Questo è il problema della maggior parte dei riscaldamenti industriali. Si finisce per riscaldare tutta la stanza, non l’elemento che effettivamente serve riscaldare.
I nostri riscaldatori elettrici a infrarossi a basso rumore cambiano completamente questo approccio. Si concentrano sull’obiettivo—il pezzo, il prodotto, il materiale—lasciando intatta l’aria circostante. Così si ottiene il calore necessario senza seccare tutto o provocare corrosione alle apparecchiature.
Dettagli tecnici: Potenza, Tensione e Forma
Il punto è questo: dimensionare un riscaldatore a infrarossi non significa semplicemente aumentare i watt. Si tratta di abbinare la densità di potenza e l’ingombro fisico al lavoro da svolgere.
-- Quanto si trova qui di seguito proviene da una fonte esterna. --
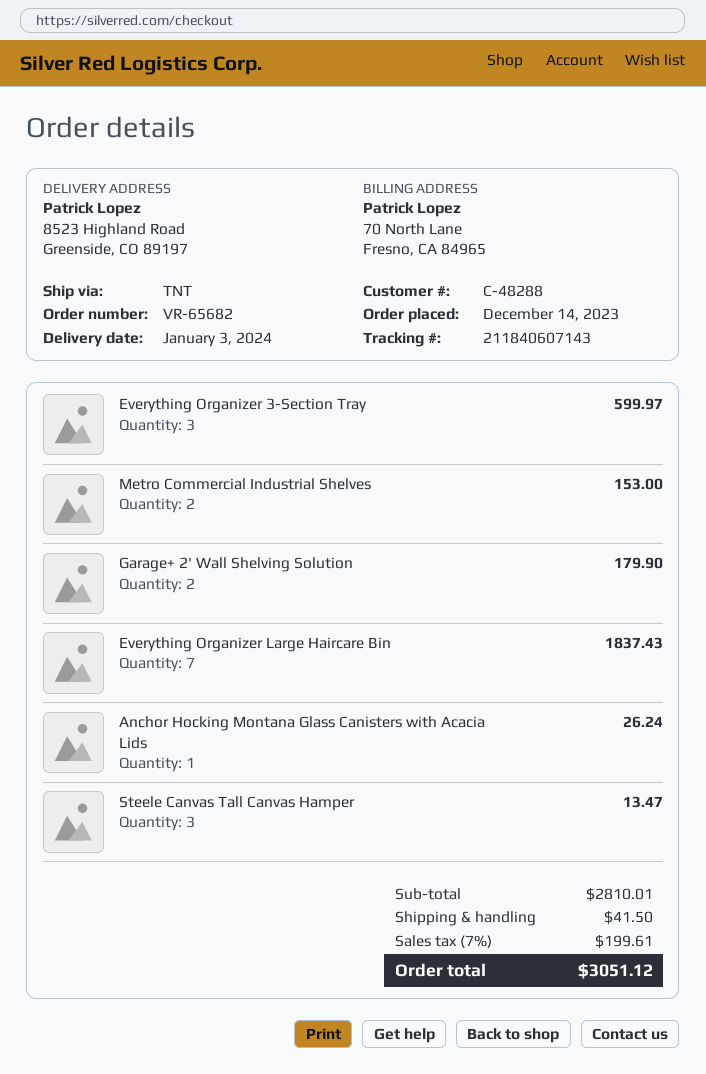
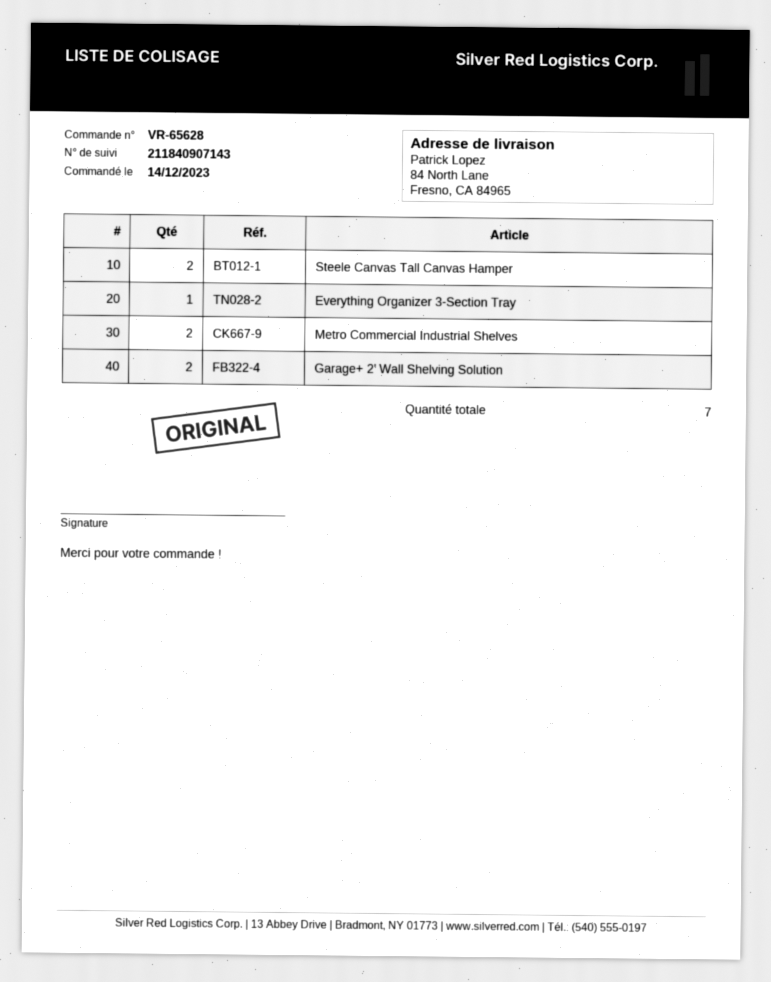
order number: VR-65682 -> VR-65628
tracking number: 211840607143 -> 211840907143
ship to: 8523 Highland Road, Greenside, CO 89197 -> 84 North Lane, Fresno, CA 84965
Everything Organizer 3-Section Tray: 3 -> 1
Everything Organizer Large Haircare Bin: 7 -> none
Anchor Hocking Montana Glass Canisters with Acacia Lids: 1 -> none
Steele Canvas Tall Canvas Hamper: 3 -> 2

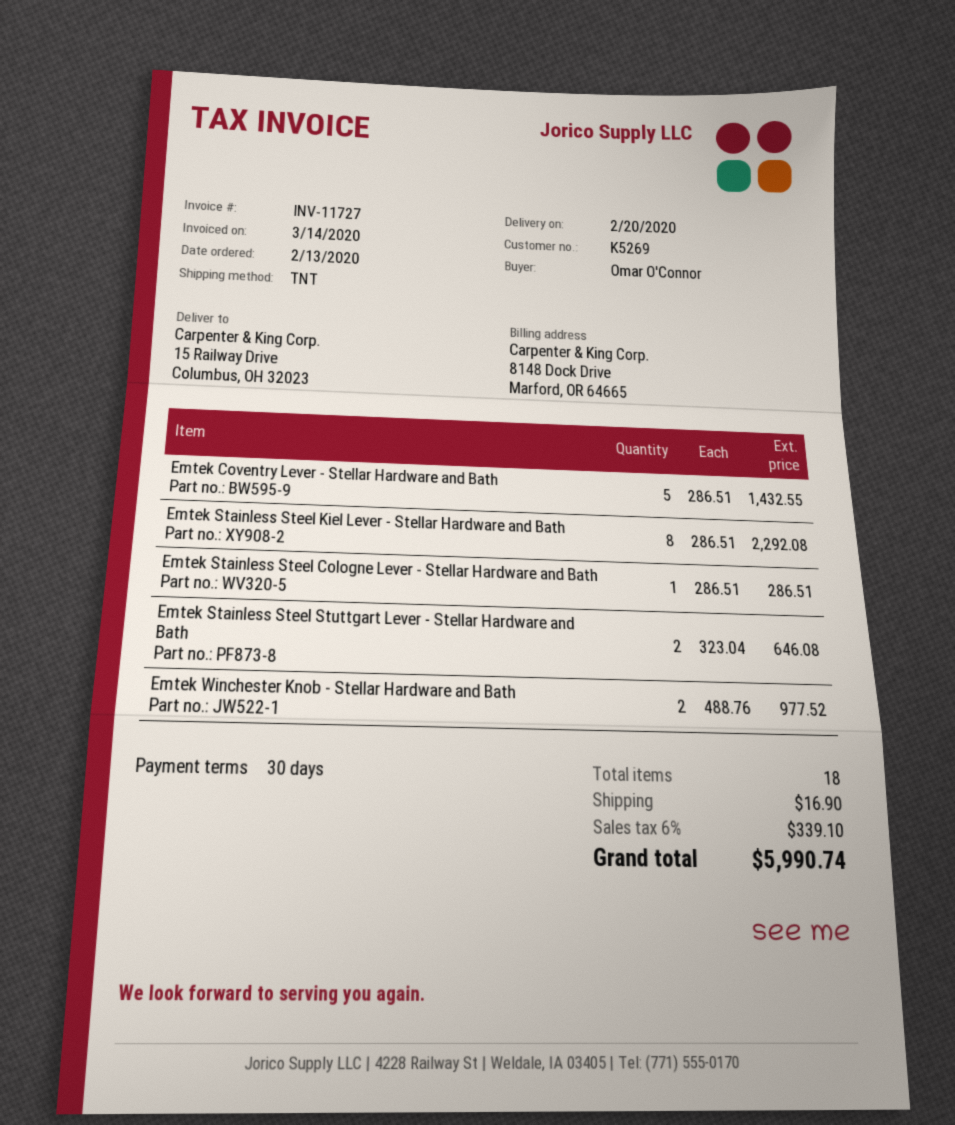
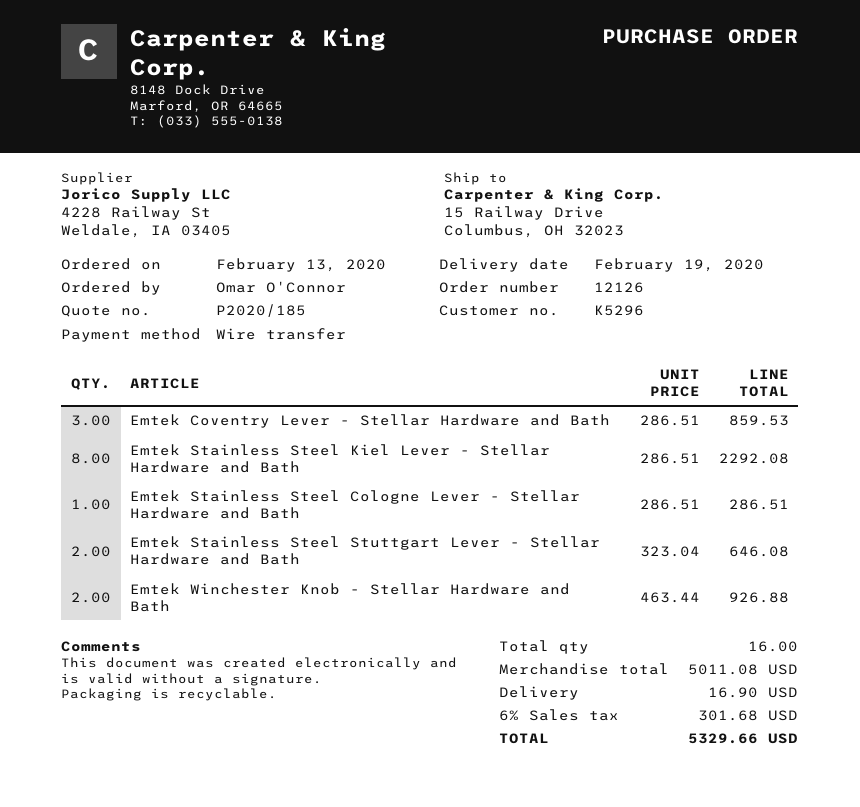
delivery date: 2020-02-20 -> 2020-02-19
customer number: K5269 -> K5296
Emtek Coventry Lever - Stellar Hardware and Bath: 5 x 286.51 = 1432.55 -> 3 x 286.51 = 859.53
Emtek Winchester Knob - Stellar Hardware and Bath: 2 x 488.76 = 977.52 -> 2 x 463.44 = 926.88
total quantity: 18 -> 16
tax: 6% = 339.10 -> 6% = 301.68
total: 5990.74 -> 5329.66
La flessibilità è garantita—le unità funzionano da 220V a 400V, da 1000W fino a 2500W. Ciò consente di regolare il calore in base al carico senza sovradimensionare l’impianto elettrico.
I tubi in quarzo sono disponibili in lunghezze da 300mm a 1500mm. Linea sottile o zona ampia, si può coprire ogni esigenza.
Poiché l’emissione a onda corta concentra l’energia esattamente dove serve, si ottiene un riscaldamento rapido e una risposta veloce. Non è necessario riscaldare l’intera stanza.
Componenti interni: Alogeno, Quarzo e Collegamenti
Il cuore del sistema è un tubo in quarzo riempito di gas alogeno. Il quarzo sopporta facilmente alte temperature del filamento, mantenendo stabile l’emissione infrarossa.
Il gas alogeno contribuisce a rallentare l’evaporazione del filamento e riduce il rischio di bruciature localizzate, prolungando così la vita utile del componente.
Per l’installazione sono previsti connettori R7s e Sk15. Si fissano saldamente, resistono a temperature elevate e permettono un cablaggio rapido in reparto.
Inoltre, in assenza di ventole e turbolenze, questi riscaldatori funzionano in modo silenzioso. Un cambiamento rispetto al rumore generato dai sistemi ad aria forzata.
Come si percepisce in produzione
In pratica, questo significa poter gestire linee di soffiaggio PET, formatura plastica o rivestimento senza eliminare l’umidità dal materiale. Il calore agisce sulla superficie del prodotto, l’umidità ambientale resta costante e i difetti si riducono.
Una precisazione: data l’alta densità di potenza, il quadro macchina deve prevedere un’adeguata ventilazione. Questo mantiene l’elettronica e gli operatori a temperatura sicura.
Per gli ingegneri si tratta di una soluzione di riscaldamento semplice da integrare. Specifiche chiare, cablaggio rapido e resistenza alle condizioni di lavoro in produzione continua.